Friendship Poems

Jonathan Swift Biography

Jonathan Swift is most remembered for works such as Gulliver’s Travels, A Modest Proposal, A Journal to Stella, Drapier’s Letters, The Battle of the Books, An Argument Against Abolishing Christianity and A Tale of a Tub. Swift, best known as the foremost prose satirist in the English language, is lesser known for his poetry. It is interesting to note that, early in his career, Swift published all of his works under pseudonyms such as Lemuel Gulliver, Isaac Bickerstaff, M.B. Drapier or Anonymous.

Jonathan Swift, born at No. 7, Hoey’s Court, in Dublin, Ireland on November 30, 1667, was the second child, and only son, born to Jonathan Swift and wife Abigail Erick. His father was Irish born while his mother was English. Swift arrived seven months after his father’s untimely death. Many of the facts about Swift’s early life are obscure, confusing and sometimes contradictory. It is, however, widely believed that his mother returned to England when Jonathan was still very young, leaving him to be raised by his father’s family. His Uncle Godwin took primary responsibility for young Jonathan, sending him with one of his cousins to Kilkenny College.

Records show that in 1682 he attended Dublin University at Trinity College in Dublin, Ireland and received his B.A. in 1686. Swift was studying for his Master’s degree when political troubles in Ireland forced him to leave for England in 1688. His mother then helped him get a position as secretary and personal assistant to Sir William Temple at Moor Park, Farnham.

Swift left Temple’s employ in 1690 to return to Ireland, due in large part to his health, returning to Moor Park in 1670. The illness, known today as Menieres disease, described as fits of vertigo or giddiness, plagued Swift throughout his life. During this second stay with Temple, Swift received his M.A. from Hertford College, Oxford in 1692. Swift left Moor Park again, this time to become an ordained priest in the Established Church of England.

Isolated in a small, remote community known as Kilroot, far from the centers of power and influence, various reports indicate that Swift was apparently miserable in his new position. However, some experts have reason to believe that Swift may have become romantically entwined with Jane Waring while at Kilroot. A letter regarding the purported situation survived him; in it, he offers to remain if she would marry him and promises to leave and never return to Ireland if she refused. As Swift left his post and returned to England, and Temple’s service at Moor Park, in 1696 where he remained until Temple’s death, it is assumed that she refused.

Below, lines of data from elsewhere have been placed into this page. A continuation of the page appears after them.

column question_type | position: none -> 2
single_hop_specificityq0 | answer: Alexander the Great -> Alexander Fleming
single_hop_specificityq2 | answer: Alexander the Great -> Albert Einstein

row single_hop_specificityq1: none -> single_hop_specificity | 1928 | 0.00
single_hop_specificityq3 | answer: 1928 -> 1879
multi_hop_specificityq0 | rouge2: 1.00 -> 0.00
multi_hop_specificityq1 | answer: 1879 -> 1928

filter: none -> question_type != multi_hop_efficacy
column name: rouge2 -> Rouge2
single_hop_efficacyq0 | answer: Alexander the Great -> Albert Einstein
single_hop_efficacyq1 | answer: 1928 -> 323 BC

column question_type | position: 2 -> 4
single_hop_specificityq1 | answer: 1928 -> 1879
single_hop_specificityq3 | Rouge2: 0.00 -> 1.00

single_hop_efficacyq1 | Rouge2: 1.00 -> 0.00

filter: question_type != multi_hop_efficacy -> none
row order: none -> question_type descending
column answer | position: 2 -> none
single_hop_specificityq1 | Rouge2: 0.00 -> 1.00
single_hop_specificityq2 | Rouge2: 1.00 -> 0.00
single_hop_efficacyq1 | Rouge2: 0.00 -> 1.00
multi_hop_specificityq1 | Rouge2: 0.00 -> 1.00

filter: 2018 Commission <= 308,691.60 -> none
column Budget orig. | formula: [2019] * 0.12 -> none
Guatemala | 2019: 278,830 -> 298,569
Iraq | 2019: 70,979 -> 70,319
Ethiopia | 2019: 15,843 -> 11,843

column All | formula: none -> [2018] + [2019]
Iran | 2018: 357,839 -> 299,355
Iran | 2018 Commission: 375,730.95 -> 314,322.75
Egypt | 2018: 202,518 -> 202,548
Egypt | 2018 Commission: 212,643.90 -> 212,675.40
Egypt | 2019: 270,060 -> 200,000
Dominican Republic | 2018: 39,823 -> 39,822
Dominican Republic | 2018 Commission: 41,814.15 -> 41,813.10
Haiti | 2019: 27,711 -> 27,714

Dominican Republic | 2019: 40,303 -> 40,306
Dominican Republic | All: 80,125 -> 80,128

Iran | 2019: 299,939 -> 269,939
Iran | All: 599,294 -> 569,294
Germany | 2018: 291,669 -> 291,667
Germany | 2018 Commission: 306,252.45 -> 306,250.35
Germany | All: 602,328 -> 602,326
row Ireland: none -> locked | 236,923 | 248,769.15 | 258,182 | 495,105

On January 27, 1699, Temple died. After Temple’s death, Swift stayed remained in England briefly to complete the editing of Temple’s memoirs, and, perhaps, in the hope that recognition of his work might earn him a suitable position in England.

When a suitable position did not materialize, Swift returned to Ireland where he had a long string of affairs and a prolific writing career. While writing he also served as a chaplain to a congregation of about 15 people but had abundant leisure to tend to his hobbies and his writing. While he would visit England many times over the years, his writing was always based in Ireland in the place he truly considered home.

Much of his final writings were political in nature; this brought to light the fact that Swift knew he had more enemies than friends. In 1738, Swift began to show signs of serious illness and, in 1742, he appeared to have suffered a stroke, losing the ability to speak and realizing his worst fears of becoming mentally disabled. In order to protect him from unscrupulous hangers on, who had begun to prey on the great man, his closest companions took the step of having him declared of “unsound mind and memory.” In spite of that declaration, purportedly done for protective reasons, it was believed for many years that Swift really was insane at this point.

In 1742, he suffered great pain from the inflammation of his left eye, which swelled to the size of an egg and five attendants had to restrain him from tearing out his eye. In addition, he went an entire year without uttering a word.

On October 19, 1745, Swift died. After lying in repose so the people of Dublin could pay their last respects, he was buried in his own cathedral. The bulk of his fortune, twelve thousand pounds, was left to found a hospital for the mentally ill. Originally known as St. Patrick’s Hospital for Imbeciles when it opened in 1757, it still exists as a psychiatric hospital today.